- **WHAT TO DO**
Will you transcribe all the entries word for word, skipping the pictures they hold?

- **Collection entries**
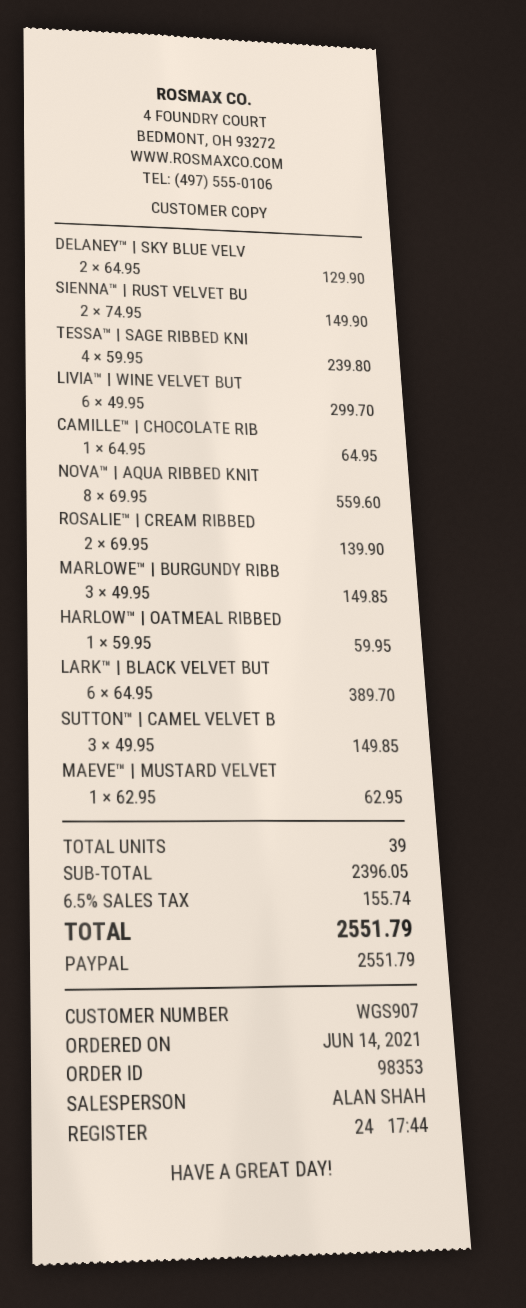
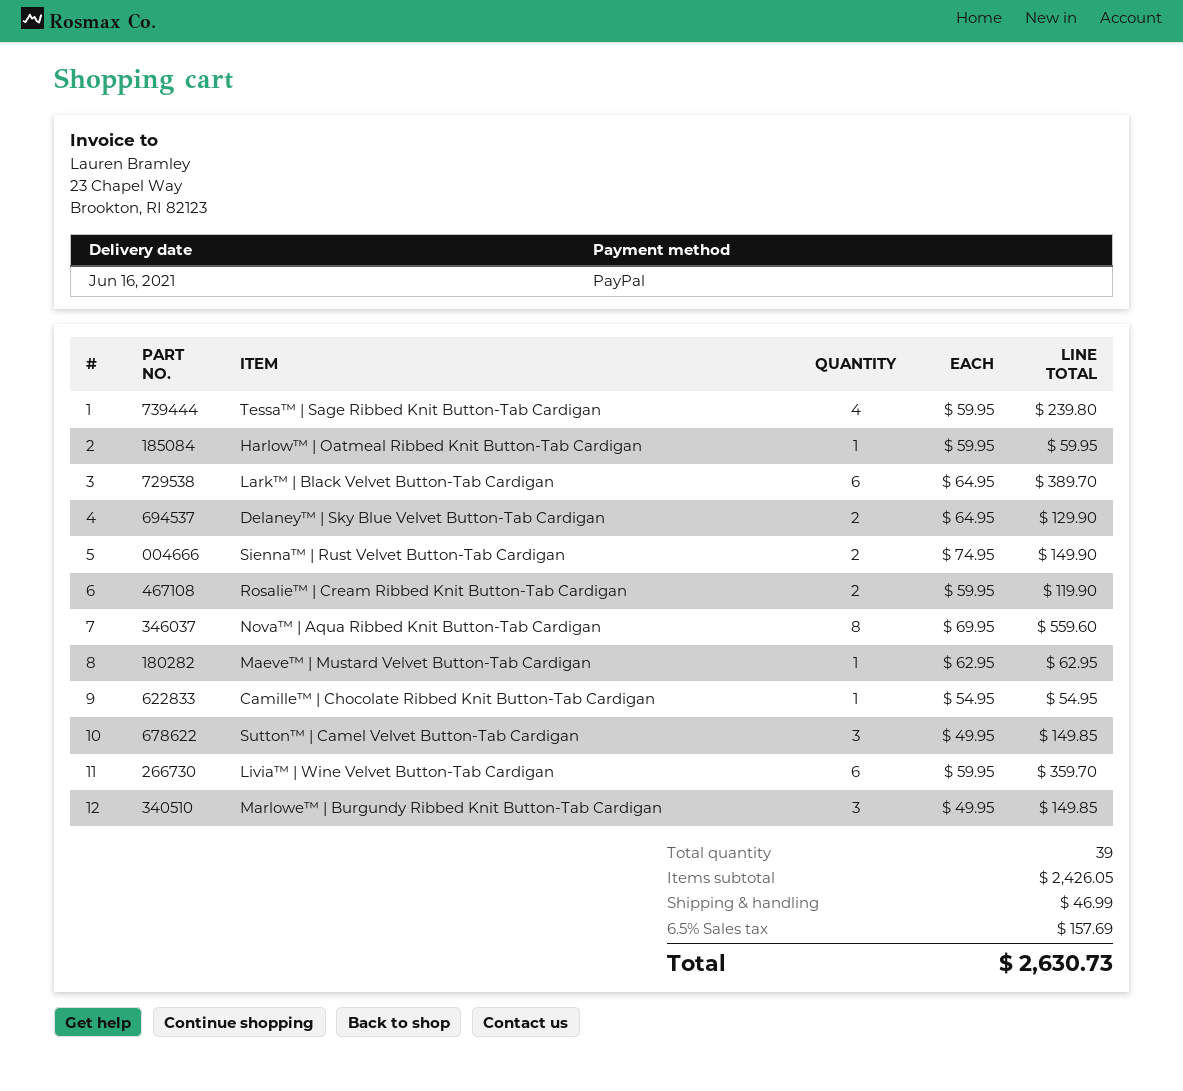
LIVIA™ | WINE VELVET BUT: 6 x 49.95 = 299.70 -> 6 x 59.95 = 359.70
CAMILLE™ | CHOCOLATE RIB: 1 x 64.95 = 64.95 -> 1 x 54.95 = 54.95
ROSALIE™ | CREAM RIBBED: 2 x 69.95 = 139.90 -> 2 x 59.95 = 119.90
subtotal: 2396.05 -> 2426.05
shipping: none -> 46.99
tax: 6.5% = 155.74 -> 6.5% = 157.69
total: 2551.79 -> 2630.73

- **RESPONSE**
LIVIA™ | WINE VELVET BUT: 6 x 49.95 = 299.70 -> 6 x 59.95 = 359.70
CAMILLE™ | CHOCOLATE RIB: 1 x 64.95 = 64.95 -> 1 x 54.95 = 54.95
ROSALIE™ | CREAM RIBBED: 2 x 69.95 = 139.90 -> 2 x 59.95 = 119.90
subtotal: 2396.05 -> 2426.05
shipping: none -> 46.99
tax: 6.5% = 155.74 -> 6.5% = 157.69
total: 2551.79 -> 2630.73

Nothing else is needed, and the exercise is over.